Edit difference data
....

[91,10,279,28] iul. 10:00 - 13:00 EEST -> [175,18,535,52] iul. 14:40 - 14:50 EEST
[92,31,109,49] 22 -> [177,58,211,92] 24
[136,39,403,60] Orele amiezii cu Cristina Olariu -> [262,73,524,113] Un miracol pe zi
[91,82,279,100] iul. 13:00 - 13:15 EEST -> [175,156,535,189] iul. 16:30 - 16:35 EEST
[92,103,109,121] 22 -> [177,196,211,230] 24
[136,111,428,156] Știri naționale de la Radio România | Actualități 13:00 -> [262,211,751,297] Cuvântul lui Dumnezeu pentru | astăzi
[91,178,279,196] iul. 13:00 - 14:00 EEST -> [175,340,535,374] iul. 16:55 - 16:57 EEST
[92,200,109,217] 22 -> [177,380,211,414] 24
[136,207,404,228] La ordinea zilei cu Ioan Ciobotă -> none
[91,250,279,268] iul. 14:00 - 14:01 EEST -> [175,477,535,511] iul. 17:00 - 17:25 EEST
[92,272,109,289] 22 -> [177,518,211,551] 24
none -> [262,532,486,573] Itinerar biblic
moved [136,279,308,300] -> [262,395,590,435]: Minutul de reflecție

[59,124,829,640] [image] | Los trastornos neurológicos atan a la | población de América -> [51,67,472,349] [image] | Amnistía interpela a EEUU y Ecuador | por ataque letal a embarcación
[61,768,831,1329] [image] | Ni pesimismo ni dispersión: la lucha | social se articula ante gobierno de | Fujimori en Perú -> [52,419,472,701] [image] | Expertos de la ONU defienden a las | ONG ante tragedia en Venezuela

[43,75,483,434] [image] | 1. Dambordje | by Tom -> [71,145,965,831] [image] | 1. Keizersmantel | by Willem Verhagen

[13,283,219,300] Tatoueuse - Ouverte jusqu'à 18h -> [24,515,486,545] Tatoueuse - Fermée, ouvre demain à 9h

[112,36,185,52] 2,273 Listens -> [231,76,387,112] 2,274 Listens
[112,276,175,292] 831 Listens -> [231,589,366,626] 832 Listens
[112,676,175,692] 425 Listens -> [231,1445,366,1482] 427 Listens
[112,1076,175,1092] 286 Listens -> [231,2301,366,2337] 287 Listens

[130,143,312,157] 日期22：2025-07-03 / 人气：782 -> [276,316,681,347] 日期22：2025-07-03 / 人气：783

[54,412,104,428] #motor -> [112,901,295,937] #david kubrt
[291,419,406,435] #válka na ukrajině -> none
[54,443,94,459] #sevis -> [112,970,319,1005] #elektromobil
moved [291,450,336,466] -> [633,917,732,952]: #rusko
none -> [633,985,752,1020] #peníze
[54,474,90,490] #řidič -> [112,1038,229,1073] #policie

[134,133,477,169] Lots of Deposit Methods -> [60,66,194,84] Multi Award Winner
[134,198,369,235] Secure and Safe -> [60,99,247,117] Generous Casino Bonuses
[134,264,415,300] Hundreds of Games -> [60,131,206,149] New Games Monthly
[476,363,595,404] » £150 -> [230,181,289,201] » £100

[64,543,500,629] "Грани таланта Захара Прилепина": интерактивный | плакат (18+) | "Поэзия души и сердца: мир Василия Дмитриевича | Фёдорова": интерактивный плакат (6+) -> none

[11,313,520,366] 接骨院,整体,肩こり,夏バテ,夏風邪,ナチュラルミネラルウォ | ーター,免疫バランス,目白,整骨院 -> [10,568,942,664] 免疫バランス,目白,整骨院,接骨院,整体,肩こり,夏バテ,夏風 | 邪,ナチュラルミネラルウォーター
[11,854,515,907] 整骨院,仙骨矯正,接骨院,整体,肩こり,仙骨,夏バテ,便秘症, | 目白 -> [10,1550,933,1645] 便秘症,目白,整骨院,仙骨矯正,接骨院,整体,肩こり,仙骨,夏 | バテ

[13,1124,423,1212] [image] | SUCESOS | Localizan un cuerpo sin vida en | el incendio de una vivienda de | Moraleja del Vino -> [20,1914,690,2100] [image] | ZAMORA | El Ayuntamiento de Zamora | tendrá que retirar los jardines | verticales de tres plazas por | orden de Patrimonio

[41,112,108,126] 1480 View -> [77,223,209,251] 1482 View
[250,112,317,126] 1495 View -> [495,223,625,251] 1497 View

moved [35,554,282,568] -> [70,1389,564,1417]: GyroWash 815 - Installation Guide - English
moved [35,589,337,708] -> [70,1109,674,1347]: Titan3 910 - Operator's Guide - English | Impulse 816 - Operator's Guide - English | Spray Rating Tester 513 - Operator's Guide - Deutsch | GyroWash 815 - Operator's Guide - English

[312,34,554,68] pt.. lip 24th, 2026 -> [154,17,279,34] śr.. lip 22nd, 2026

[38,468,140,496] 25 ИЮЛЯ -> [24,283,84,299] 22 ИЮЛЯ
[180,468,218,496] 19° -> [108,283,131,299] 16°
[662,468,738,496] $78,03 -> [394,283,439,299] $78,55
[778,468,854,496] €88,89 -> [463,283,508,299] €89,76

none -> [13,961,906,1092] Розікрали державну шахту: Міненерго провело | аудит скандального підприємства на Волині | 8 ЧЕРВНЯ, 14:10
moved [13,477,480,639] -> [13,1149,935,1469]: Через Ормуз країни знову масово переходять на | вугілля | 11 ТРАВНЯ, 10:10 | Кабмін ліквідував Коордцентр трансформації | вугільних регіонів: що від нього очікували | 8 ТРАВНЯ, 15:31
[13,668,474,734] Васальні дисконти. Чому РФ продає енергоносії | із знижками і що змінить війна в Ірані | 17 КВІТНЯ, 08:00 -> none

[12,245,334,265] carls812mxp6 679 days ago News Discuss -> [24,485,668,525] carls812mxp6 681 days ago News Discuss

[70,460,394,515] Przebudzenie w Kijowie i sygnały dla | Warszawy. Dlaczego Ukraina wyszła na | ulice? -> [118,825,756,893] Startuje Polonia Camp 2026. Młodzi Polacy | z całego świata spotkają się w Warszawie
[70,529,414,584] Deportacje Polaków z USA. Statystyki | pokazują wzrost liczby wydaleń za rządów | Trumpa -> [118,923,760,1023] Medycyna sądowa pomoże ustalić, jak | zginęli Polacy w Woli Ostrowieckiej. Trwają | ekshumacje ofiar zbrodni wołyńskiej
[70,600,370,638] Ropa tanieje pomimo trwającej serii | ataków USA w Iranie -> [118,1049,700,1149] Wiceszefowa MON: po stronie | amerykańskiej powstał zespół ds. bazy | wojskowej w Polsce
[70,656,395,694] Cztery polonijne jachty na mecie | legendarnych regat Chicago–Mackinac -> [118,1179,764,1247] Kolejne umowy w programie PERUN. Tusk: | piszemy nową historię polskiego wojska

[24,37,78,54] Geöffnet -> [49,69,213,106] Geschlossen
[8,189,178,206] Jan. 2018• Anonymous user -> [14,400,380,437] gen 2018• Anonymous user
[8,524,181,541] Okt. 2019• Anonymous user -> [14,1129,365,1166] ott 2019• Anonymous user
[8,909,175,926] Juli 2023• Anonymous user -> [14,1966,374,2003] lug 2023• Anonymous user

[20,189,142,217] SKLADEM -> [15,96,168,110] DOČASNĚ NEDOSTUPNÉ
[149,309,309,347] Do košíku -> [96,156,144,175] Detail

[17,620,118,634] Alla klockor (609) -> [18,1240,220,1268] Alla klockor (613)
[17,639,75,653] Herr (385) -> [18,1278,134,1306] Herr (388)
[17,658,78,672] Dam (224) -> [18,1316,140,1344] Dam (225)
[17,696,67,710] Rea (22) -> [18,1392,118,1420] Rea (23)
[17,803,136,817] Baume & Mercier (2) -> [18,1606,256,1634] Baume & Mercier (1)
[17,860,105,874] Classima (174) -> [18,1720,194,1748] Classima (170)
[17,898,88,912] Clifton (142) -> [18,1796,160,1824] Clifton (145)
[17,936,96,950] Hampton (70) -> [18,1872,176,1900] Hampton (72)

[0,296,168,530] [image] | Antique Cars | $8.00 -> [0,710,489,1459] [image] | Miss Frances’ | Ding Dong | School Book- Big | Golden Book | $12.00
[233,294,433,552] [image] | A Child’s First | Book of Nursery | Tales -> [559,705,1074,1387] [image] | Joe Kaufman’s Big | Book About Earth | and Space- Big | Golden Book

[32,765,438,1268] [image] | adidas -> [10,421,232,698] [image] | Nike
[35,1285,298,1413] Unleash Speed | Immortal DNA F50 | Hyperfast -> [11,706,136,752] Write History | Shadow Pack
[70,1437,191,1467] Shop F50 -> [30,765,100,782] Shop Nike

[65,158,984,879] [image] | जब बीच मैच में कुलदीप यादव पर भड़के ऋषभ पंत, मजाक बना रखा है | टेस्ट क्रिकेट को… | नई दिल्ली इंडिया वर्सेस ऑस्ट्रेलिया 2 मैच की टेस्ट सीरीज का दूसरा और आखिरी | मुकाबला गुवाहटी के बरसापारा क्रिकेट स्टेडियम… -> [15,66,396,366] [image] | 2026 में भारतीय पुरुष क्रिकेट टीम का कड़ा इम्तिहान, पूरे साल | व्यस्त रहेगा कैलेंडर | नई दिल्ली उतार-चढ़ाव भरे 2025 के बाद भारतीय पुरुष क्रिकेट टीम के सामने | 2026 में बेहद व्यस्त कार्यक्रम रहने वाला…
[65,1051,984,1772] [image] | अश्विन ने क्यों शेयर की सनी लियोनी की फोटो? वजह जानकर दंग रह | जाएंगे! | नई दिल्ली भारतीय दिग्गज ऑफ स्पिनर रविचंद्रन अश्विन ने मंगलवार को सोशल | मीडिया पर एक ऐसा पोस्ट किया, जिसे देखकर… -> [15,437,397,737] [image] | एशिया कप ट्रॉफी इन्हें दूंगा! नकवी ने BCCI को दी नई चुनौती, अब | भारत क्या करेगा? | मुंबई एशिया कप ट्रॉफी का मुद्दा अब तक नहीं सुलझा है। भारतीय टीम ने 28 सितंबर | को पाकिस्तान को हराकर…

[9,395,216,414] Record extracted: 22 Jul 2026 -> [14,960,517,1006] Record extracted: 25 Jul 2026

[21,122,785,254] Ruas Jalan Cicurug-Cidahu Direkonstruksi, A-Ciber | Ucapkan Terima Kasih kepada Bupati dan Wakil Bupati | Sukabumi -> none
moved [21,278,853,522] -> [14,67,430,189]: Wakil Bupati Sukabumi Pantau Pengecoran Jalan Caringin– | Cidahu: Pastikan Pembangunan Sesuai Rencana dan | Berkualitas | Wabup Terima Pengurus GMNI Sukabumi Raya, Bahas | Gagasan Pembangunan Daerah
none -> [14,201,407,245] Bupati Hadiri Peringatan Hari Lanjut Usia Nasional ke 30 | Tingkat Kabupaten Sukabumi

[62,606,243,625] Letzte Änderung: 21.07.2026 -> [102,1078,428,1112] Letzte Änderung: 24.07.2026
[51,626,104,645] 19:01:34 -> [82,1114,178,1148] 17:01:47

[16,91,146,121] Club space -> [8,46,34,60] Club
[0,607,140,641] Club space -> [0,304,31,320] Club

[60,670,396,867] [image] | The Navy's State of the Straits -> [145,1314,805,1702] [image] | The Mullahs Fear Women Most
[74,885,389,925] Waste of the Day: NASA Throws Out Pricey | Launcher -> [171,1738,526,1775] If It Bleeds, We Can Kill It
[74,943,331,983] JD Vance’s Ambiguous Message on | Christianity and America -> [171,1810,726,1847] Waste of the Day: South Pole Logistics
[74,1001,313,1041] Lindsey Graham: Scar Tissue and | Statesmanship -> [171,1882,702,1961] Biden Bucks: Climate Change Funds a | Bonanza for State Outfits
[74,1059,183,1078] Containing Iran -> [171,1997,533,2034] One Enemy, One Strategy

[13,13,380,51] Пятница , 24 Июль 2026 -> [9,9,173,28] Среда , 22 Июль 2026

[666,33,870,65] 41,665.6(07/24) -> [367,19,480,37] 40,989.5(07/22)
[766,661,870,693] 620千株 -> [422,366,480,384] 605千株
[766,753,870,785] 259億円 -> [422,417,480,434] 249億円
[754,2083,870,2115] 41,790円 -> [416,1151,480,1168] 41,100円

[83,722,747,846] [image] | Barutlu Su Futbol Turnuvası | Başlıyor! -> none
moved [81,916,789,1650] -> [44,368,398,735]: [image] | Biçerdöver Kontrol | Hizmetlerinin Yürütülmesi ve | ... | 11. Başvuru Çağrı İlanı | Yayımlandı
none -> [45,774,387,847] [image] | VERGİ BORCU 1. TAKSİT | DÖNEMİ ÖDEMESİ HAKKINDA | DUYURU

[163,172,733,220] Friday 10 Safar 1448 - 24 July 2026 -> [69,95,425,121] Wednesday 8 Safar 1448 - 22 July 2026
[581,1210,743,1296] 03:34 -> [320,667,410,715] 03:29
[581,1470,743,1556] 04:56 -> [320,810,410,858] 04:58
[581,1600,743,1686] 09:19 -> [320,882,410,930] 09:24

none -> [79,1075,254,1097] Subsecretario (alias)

....

= DIRECTIONS FOR THIS TASK =
Set apart and copy each line of the records that holds the word "Guide".

= REPLY TO THE EXERCISE =
moved [35,554,282,568] -> [70,1389,564,1417]: GyroWash 815 - Installation Guide - English
moved [35,589,337,708] -> [70,1109,674,1347]: Titan3 910 - Operator's Guide - English | Impulse 816 - Operator's Guide - English | Spray Rating Tester 513 - Operator's Guide - Deutsch | GyroWash 815 - Operator's Guide - English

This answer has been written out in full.